Shown will be how to find data for an area of interest, explore the resulting metadata, perform calculations, and visualize the results.

Created by [Element 84](http://element84.com/)

In [None]:
# initial imports and reusable functions

import holoviews as hv
hv.extension('bokeh')

from copy import deepcopy
import geopandas as gpd
import hvplot.pandas
import pandas as pd
import pystac
from shapely.geometry import shape
import os
os.environ['AWS_REQUEST_PAYER'] = 'requester'

In [None]:
# create a function for later reuse
def plot_polygons(data, *args, **kwargs):
    return data.hvplot.paths(*args, geo=True, tiles='OSM', xaxis=None, yaxis=None,
                             frame_width=600, frame_height=600,
                             line_width=3, **kwargs)

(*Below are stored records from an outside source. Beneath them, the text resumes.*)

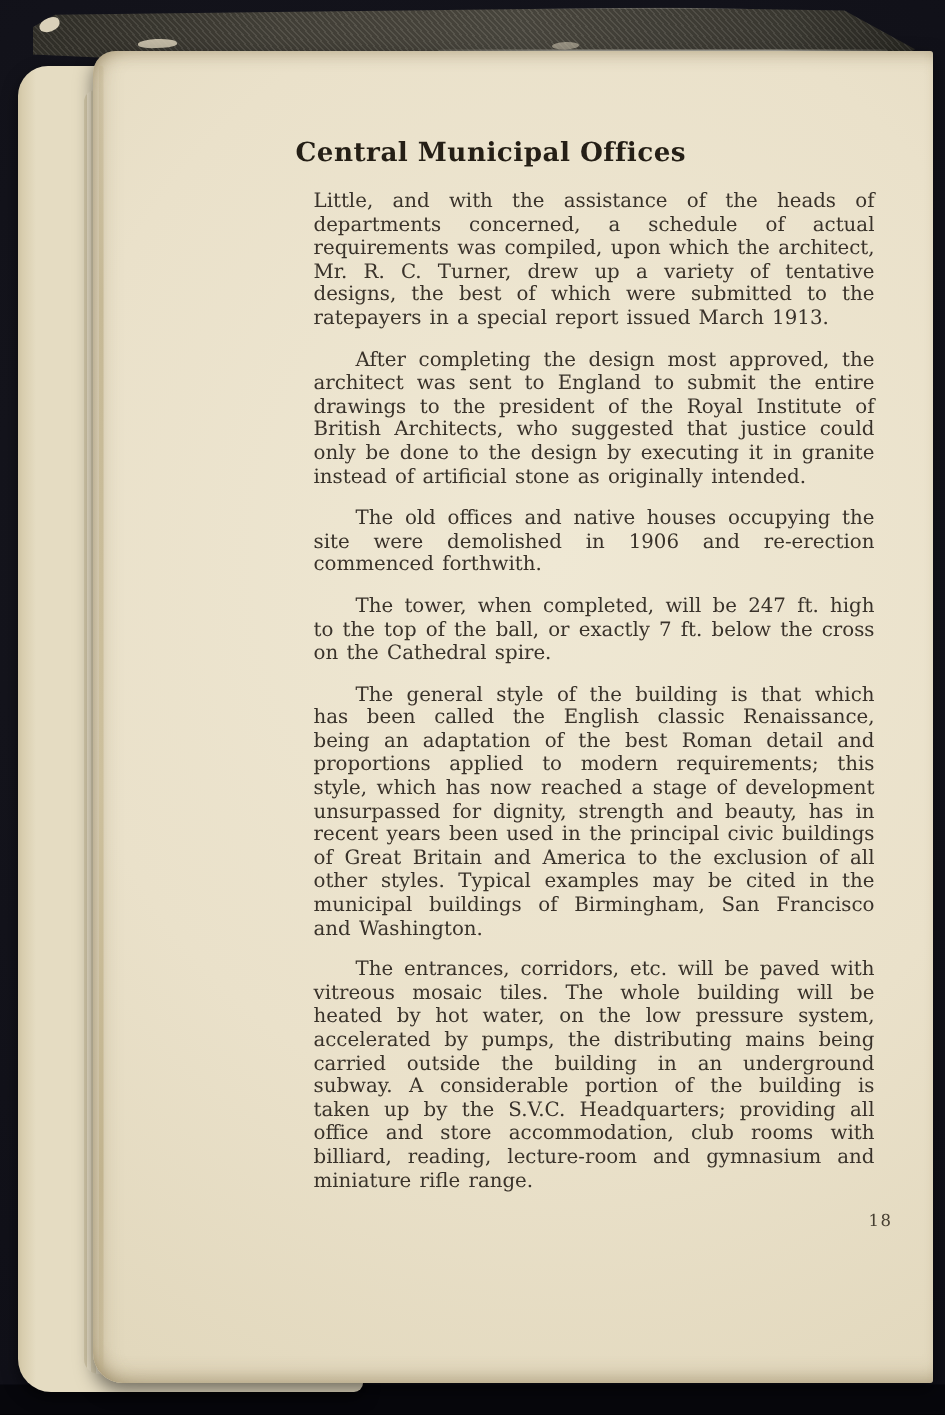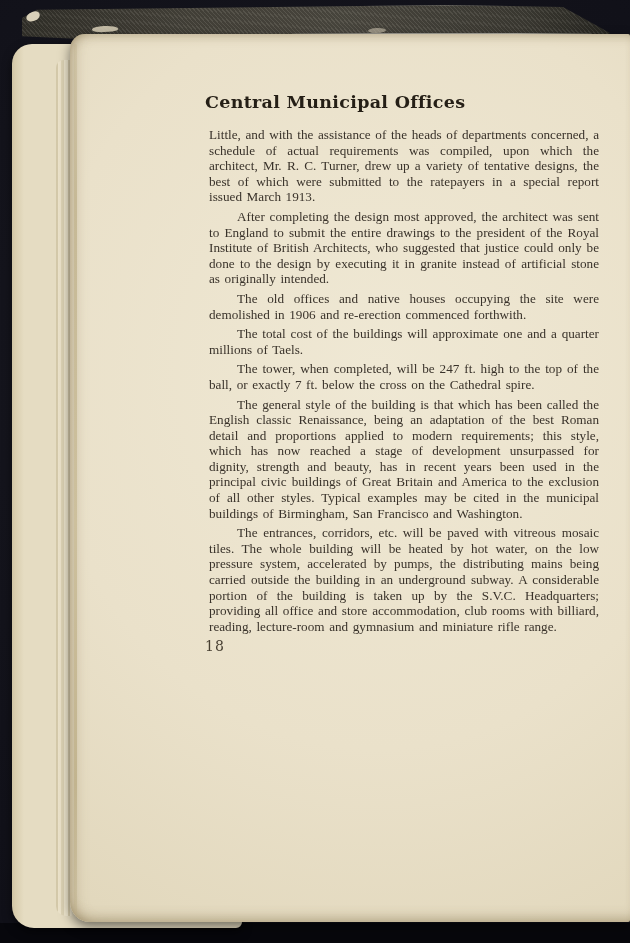--- a/index.html
+++ b/index.html
@@ -63,21 +63,21 @@
     left: 44px; top: 16px;
     width: 16px; height: 856px;
     background: repeating-linear-gradient(90deg,
       #d2c7a7 0 2px, #ece3cb 2px 5px, #dcd2b4 5px 8px, #efe7cf 8px 12px);
     border-radius: 8px 0 0 10px;
     opacity: 0.9;
   }
   
   .page {
     position: absolute;
-    left: 70px; top: 34px;
+    left: 62px; top: 34px;
     width: 560px; height: 888px;
     border-radius: 15px 2px 2px 20px;
     background: radial-gradient(120% 85% at 55% 38%,
       #efe8d4 0%, var(--paper, #eae1ca) 50%, #e2d8bd 82%, #d9cdaf 100%);
     box-shadow:
       inset 12px 0 16px -11px rgba(115, 95, 55, 0.55),
       inset 0 10px 12px -9px rgba(115, 95, 55, 0.40),
       inset 0 -12px 14px -10px rgba(110, 90, 50, 0.45),
       0 5px 12px rgba(0,0,0,0.5);
   }
@@ -95,32 +95,31 @@
     width: 398px;
   }
   .title {
     margin: 0 0 15px 0;
     font-size: 17.5px;
     font-weight: bold;
     letter-spacing: 0.3px;
     color: var(--title_ink, #251f16);
   }
   .body p {
-    margin: 4px;
+    margin: 12px;
     font-size: 13.2px;
     line-height: 15.6px;
     text-align: justify;
     word-spacing: 1.3px;
     color: var(--ink, #39322a);
-    font-family: Liberation Serif, serif;
   }
   .body p.indent { text-indent: 28px; }
   .pagenum {
-    text-align: left;
-    font-size: 14px;
+    text-align: right;
+    font-size: 11px;
     letter-spacing: 1px;
     color: #463e31;
   }
 </style>
 </head>
 <body>
 
 <div class="scene">
   <div class="bottom-band"></div>
 
@@ -136,21 +135,20 @@
   </div>
 
   <div class="page">
     <div class="page-crease"></div>
     <div class="content">
       <h1 class="title">Central Municipal Offices</h1>
       <div class="body">
         <p>Little, and with the assistance of the heads of departments concerned, a schedule of actual requirements was compiled, upon which the architect, Mr. R. C. Turner, drew up a variety of tentative designs, the best of which were submitted to the ratepayers in a special report issued March 1913.</p>
         <p class="indent">After completing the design most approved, the architect was sent to England to submit the entire drawings to the president of the Royal Institute of British Architects, who suggested that justice could only be done to the design by executing it in granite instead of artificial stone as originally intended.</p>
         <p class="indent">The old offices and native houses occupying the site were demolished in 1906 and re-erection commenced forthwith.</p>
-        <p class="indent">The total cost of the buildings will approximate one and a quarter millions of Taels.</p>
         <p class="indent">The tower, when completed, will be 247 ft. high to the top of the ball, or exactly 7 ft. below the cross on the Cathedral spire.</p>
         <p class="indent">The general style of the building is that which has been called the English classic Renaissance, being an adaptation of the best Roman detail and proportions applied to modern requirements; this style, which has now reached a stage of development unsurpassed for dignity, strength and beauty, has in recent years been used in the principal civic buildings of Great Britain and America to the exclusion of all other styles.  Typical examples may be cited in the municipal buildings of Birmingham, San Francisco and Washington.</p>
         <p class="indent">The entrances, corridors, etc. will be paved with vitreous mosaic tiles.  The whole building will be heated by hot water, on the low pressure system, accelerated by pumps, the distributing mains being carried outside the building in an underground subway.  A considerable portion of the building is taken up by the S.V.C. Headquarters; providing all office and store accommodation, club rooms with billiard, reading, lecture-room and gymnasium and miniature rifle range.</p>
       </div>
       <div class="pagenum">18</div>
     </div>
   </div>
 </div>
 
 </body></html>

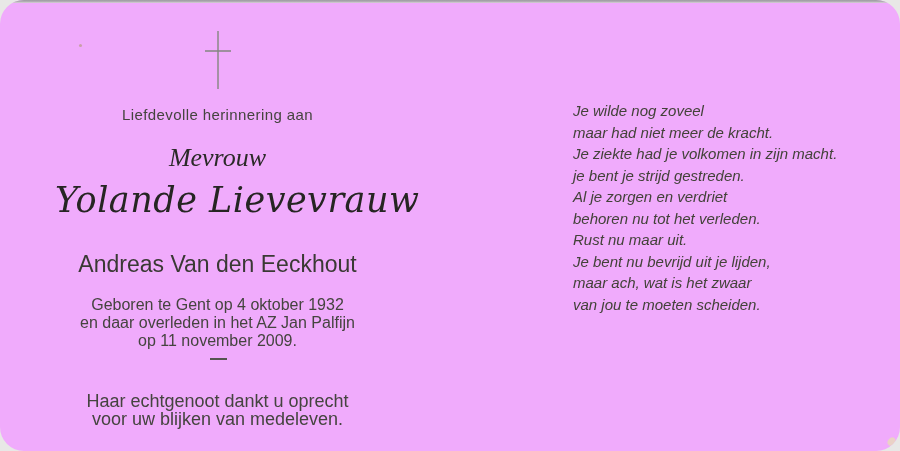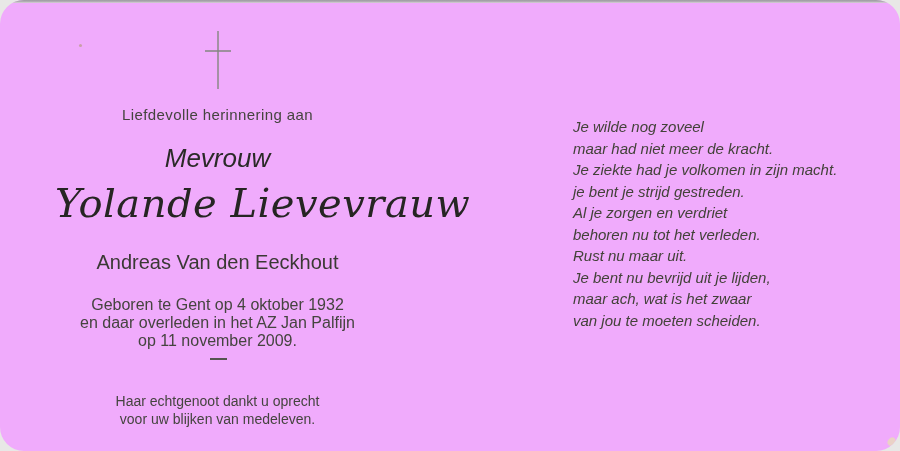--- a/index.html
+++ b/index.html
@@ -46,48 +46,48 @@
     top: 106px;
     width: 100%;
     font-size: 15px;
     letter-spacing: 0.4px;
     color: #45443f;
   }
   .title-script {
     position: absolute;
     top: 143px;
     width: 100%;
-    font-family: Liberation Sans, sans-serif;
+    font-family: Liberation Serif, serif;
     font-style: italic;
     font-size: 26px;
     color: #2b2a28;
   }
   .name-script {
     position: absolute;
     top: 180px;
     width: 100%;
     font-family: "DejaVu Serif", serif;
     font-style: italic;
-    font-size: 40px;
+    font-size: 35px;
     letter-spacing: 0.5px;
     color: #262523;
     white-space: nowrap;
   }
   .relation {
     position: absolute;
     top: 235px;
     width: 100%;
     font-size: 14.5px;
     color: #45443f;
   }
   .spouse {
     position: absolute;
     top: 251px;
     width: 100%;
-    font-size: 20px;
+    font-size: 23px;
     color: #3a3934;
   }
   .life {
     position: absolute;
     top: 296px;
     width: 100%;
     font-size: 16px;
     line-height: 18px;
     color: #45443f;
   }
@@ -96,28 +96,28 @@
     top: 358px;
     left: 50%;
     width: 17px;
     margin-left: -8px;
     border-top: 2px solid #55544f;
   }
   .thanks {
     position: absolute;
     top: 392px;
     width: 100%;
-    font-size: 14px;
+    font-size: 18px;
     line-height: 18px;
     color: #45443f;
   }
   .poem {
     position: absolute;
     left: 573px;
-    top: 116px;
+    top: 100px;
     width: 300px;
     font-size: 15px;
     font-style: italic;
     line-height: 21.5px;
     color: #434239;
     text-align: left;
   }
   .stanza2 { }
   .speck-a {
     position: absolute;

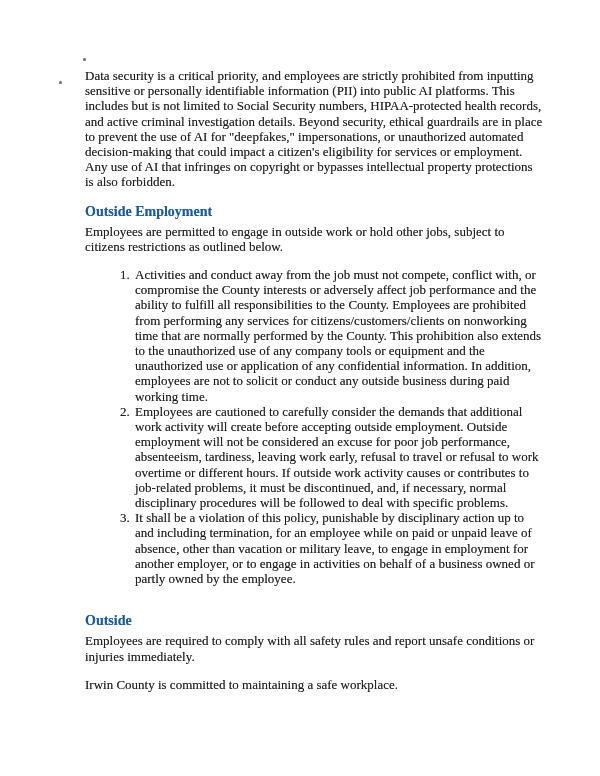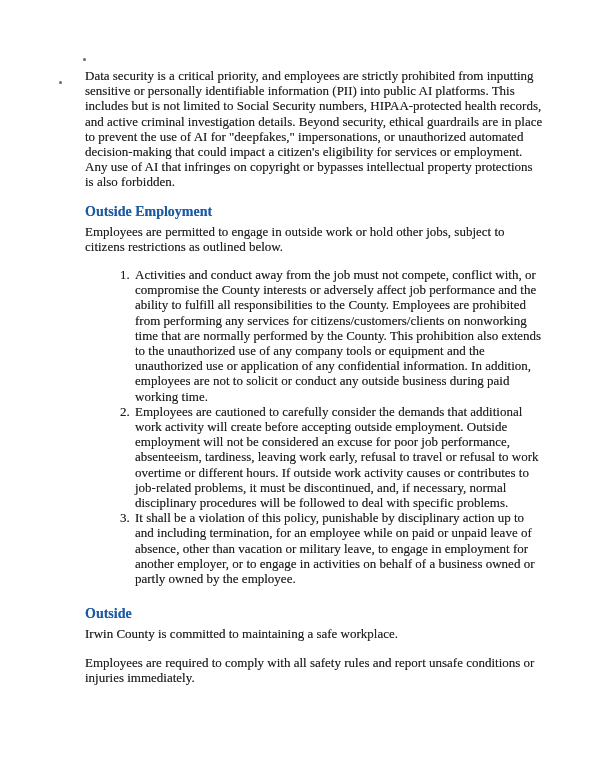--- a/index.html
+++ b/index.html
@@ -30,21 +30,21 @@
   .section-heading {
     font-family: "Liberation Serif", serif;
     font-weight: bold;
     color: var(--heading-blue, #1b5aa5);
     font-size: 14px;
     line-height: 18px;
     margin: 0 0 3px 0;
     text-shadow: 0 0 0.4px rgba(27,90,165,0.55);
   }
   ol.policy-list {
-    margin: 0 0 19px 0;
+    margin: 0 0 26px 0;
     padding-left: 48px;
   }
   ol.policy-list li {
     margin: 0;
     padding-left: 2px;
   }
   .speck {
     position: absolute;
     background: #6a6a6a;
     border-radius: 50%;
@@ -77,17 +77,17 @@
   <p class="para">Employees are permitted to engage in outside work or hold other jobs, subject to citizens restrictions as outlined below.</p>
 
   <ol class="policy-list">
     <li>Activities and conduct away from the job must not compete, conflict with, or compromise the County interests or adversely affect job performance and the ability to fulfill all responsibilities to the County. Employees are prohibited from performing any services for citizens/customers/clients on nonworking time that are normally performed by the County. This prohibition also extends to the unauthorized use of any company tools or equipment and the unauthorized use or application of any confidential information. In addition, employees are not to solicit or conduct any outside business during paid working time.</li>
     <li>Employees are cautioned to carefully consider the demands that additional work activity will create before accepting outside employment. Outside employment will not be considered an excuse for poor job performance, absenteeism, tardiness, leaving work early, refusal to travel or refusal to work overtime or different hours. If outside work activity causes or contributes to job-related problems, it must be discontinued, and, if necessary, normal disciplinary procedures will be followed to deal with specific problems.</li>
     <li>It shall be a violation of this policy, punishable by disciplinary action up to and including termination, for an employee while on paid or unpaid leave of absence, other than vacation or military leave, to engage in employment for another employer, or to engage in activities on behalf of a business owned or partly owned by the employee.</li>
   </ol>
 
   <h2 class="section-heading">Outside</h2>
 
+  <p class="para">Employees are required to comply with all safety rules and report unsafe conditions or injuries immediately.</p>
+
   <p class="para">Irwin County is committed to maintaining a safe workplace.</p>
-
-  <p class="para">Employees are required to comply with all safety rules and report unsafe conditions or injuries immediately.</p>
 
 </div>
 
 </body></html>

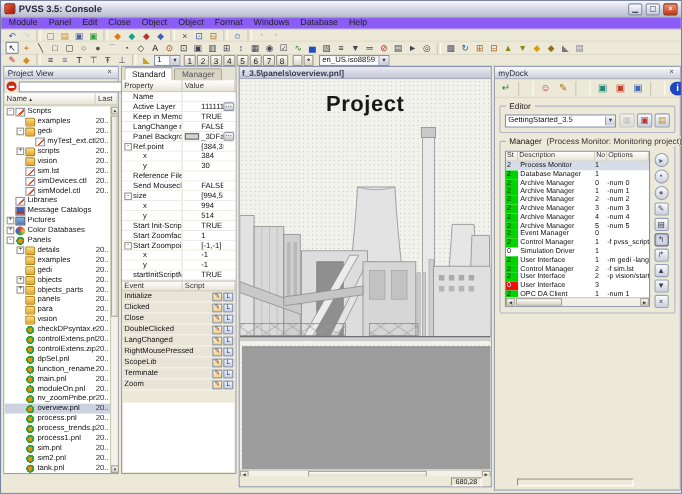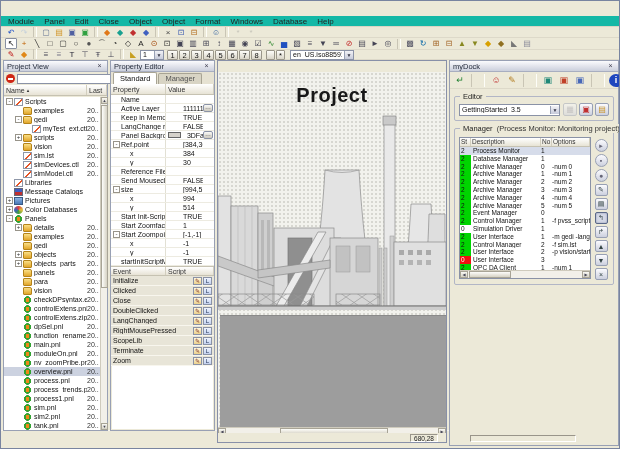--- a/index.html
+++ b/index.html
@@ -8,21 +8,21 @@
 #app{position:relative;width:620px;height:449px;background:#ece9d8;border:1px solid #7884a0;overflow:hidden}
 
 
 #titlebar{position:absolute;left:0;top:0;right:0;height:15px;display:flex;align-items:center;gap:3px;padding:0 3px;background:linear-gradient(#f6f6fa,#d2d4e2 55%,#babecf);border-bottom:1px solid #98a0b4}
 .app-ico{width:10px;height:10px;border-radius:2px;background:linear-gradient(135deg,#f06030,#a01808);border:1px solid #801808;flex:none}
 #title-text{font-weight:bold;font-size:8.5px;color:#1c2436;flex:1;white-space:nowrap;overflow:hidden}
 .cap-btn{width:13px;height:11px;border:1px solid #8890a8;border-radius:2px;background:linear-gradient(#fbfbfe,#c6cadc);font-size:7px;line-height:9px;text-align:center;color:#323a52;flex:none}
 .cap-btn.close{background:linear-gradient(#f49068,#cc3414);border-color:#8c2808;color:#fff;font-weight:bold}
 
 
-#menubar{position:absolute;top:15px;left:0;right:0;height:11px;background:#14b8a6;border-bottom:1px solid #d9d5c5;display:flex;align-items:center;padding-left:2px}
+#menubar{position:absolute;top:15px;left:0;right:0;height:11px;background:#8b5cf6;border-bottom:1px solid #d9d5c5;display:flex;align-items:flex-start;padding-left:2px}
 .menu-item{padding:0 5px;font-size:8px;color:#222;white-space:nowrap}
 .tbrow{position:absolute;left:0;right:0;display:flex;align-items:center;padding-left:4px;gap:1px;background:#ece9d8;border-bottom:1px solid #ddd9c9}
 #tb1{top:26px;height:11px}#tb2{top:37px;height:12px}#tb3{top:49px;height:10px}
 .tbtn{width:12px;height:11px;display:flex;align-items:center;justify-content:center;font-size:8px;line-height:11px;border:1px solid transparent;border-radius:1px;flex:none;overflow:hidden}
 .tbtn.pressed{background:#fff;border-color:#8890a0}
 .tbtn.dis{opacity:.4}
 .tbtn.tsep{width:4px;height:10px;border:none;border-left:1px solid #c9c5b5;border-right:1px solid #fdfdf8;margin:0 2px;border-radius:0}
 .combo{height:10px;background:#fff;border:1px solid #8a92a6;display:flex;align-items:center;font-size:7px;padding-left:2px;gap:2px;flex:none}
 .combo .cval{white-space:nowrap;overflow:hidden}
 .combo .arr{width:9px;height:8px;margin-left:auto;background:linear-gradient(#f2f2f6,#c6cada);border-left:1px solid #98a0b4;font-size:5px;line-height:8px;text-align:center;color:#334;flex:none}
@@ -130,20 +130,27 @@
 #mydock-bottom{position:absolute;left:20px;bottom:3px;width:106px;height:7px;border:1px solid;border-color:#99958a #fff #fff #99958a;background:#ece9d8}
 
 
 #bottombar{position:absolute;left:0;right:0;bottom:0;height:18px;background:#ece9d8;border-top:1px solid #f8f6ee}
 </style>
 </head>
 <body>
 
 <div id="app">
 
+  <div id="titlebar">
+    <span class="app-ico"></span>
+    <span id="title-text">PVSS 3.5: Console</span>
+    <span class="cap-btn">▁</span>
+    <span class="cap-btn">▢</span>
+    <span class="cap-btn close">×</span>
+  </div>
 
   <div id="menubar">
 
   <span class="menu-item">Module</span>
       <span class="menu-item">Panel</span>
       <span class="menu-item">Edit</span>
       <span class="menu-item">Close</span>
       <span class="menu-item">Object</span>
       <span class="menu-item">Object</span>
       <span class="menu-item">Format</span>
@@ -541,24 +548,20 @@
         </div>
       </div>
     <div class="vscroll">
       <span class="sbtn up">▲</span>
       <span class="vthumb"></span>
       <span class="sbtn dn">▼</span>
     </div>
   </div>
 
   <div id="property-editor" class="dock">
-    <div class="dock-head">
-      <span>Property Editor</span>
-      <span class="x">×</span>
-    </div>
     <div class="tabs">
       <span class="tab active">Standard</span>
       <span class="tab">Manager</span>
     </div>
     <div class="cols">
       <span class="col" style="width:55px">
           <span>Property</span>
         </span>
       <span class="col" style="flex:1">
           <span>Value</span>
@@ -848,20 +851,23 @@
         <div class="erow">
           <span class="elabel">Zoom</span>
           <span class="ebtn">✎</span>
           <span class="ebtn lib">L</span>
         </div>
       </div>
     <div class="efill"></div>
   </div>
 
   <div id="gedi">
+    <div class="gedi-head">
+      <span>f_3.5\panels\overview.pnl]</span>
+    </div>
     <div id="canvas">
       <div id="overview-title">Project</div>
       <svg id="plant" width="228" height="200" viewBox="0 0 228 200">
         <defs>
           <pattern id="fx" width="16" height="11" patternUnits="userSpaceOnUse">
             <path d="M0,0 L16,11 M16,0 L0,11" stroke="#999" stroke-width="0.7" fill="none"></path>
           </pattern>
         </defs>
         <rect x="166" y="14" width="11" height="182" fill="#e9e9e9" stroke="#909090" stroke-width="0.7"></rect>
         <rect x="165" y="6" width="13" height="9" fill="#c9c9c9" stroke="#888" stroke-width="0.7"></rect>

# convert a list of STAC Items into a GeoDataFrame
def items_to_geodataframe(items):
    _items = []
    for i in items:
        _i = deepcopy(i)
        _i['geometry'] = shape(_i['geometry'])
        _items.append(_i)
    gdf = gpd.GeoDataFrame(pd.json_normalize(_items))
    for field in ['properties.datetime', 'properties.created', 'properties.updated']:
        if field in gdf:
            gdf[field] = pd.to_datetime(gdf[field])
    gdf.set_index('properties.datetime', inplace=True)
    return gdf

# set pystac_client logger to DEBUG to see API calls
import logging
logging.basicConfig()
logger = logging.getLogger('pystac_client')
logger.setLevel(logging.INFO)

# Search for data

Use pystac-client to find data in the Landsat STAC API. First, print up a table of all the STAC Collections in the API.

In [None]:
# Open the Landsat STAC API

from pystac_client import Client
URL = 'https://landsatlook.usgs.gov/stac-server'
cat = Client.open(URL)
print(cat)

collections = [(c.id, c.title) for c in cat.get_collections()]
pd.set_option("display.max_colwidth", 150)
df = pd.DataFrame(collections, columns=['id', 'title'])
df

Fetch the collection of interest: Landsat Collection 2, Level 2 Surface Reflectance (landsat-c2l2-sr) and print the assets that are available.

In [None]:
collection_id = 'landsat-c2l2-sr'

collection = cat.get_collection(collection_id)
pd.DataFrame.from_dict(collection.to_dict()['item_assets'], orient='index')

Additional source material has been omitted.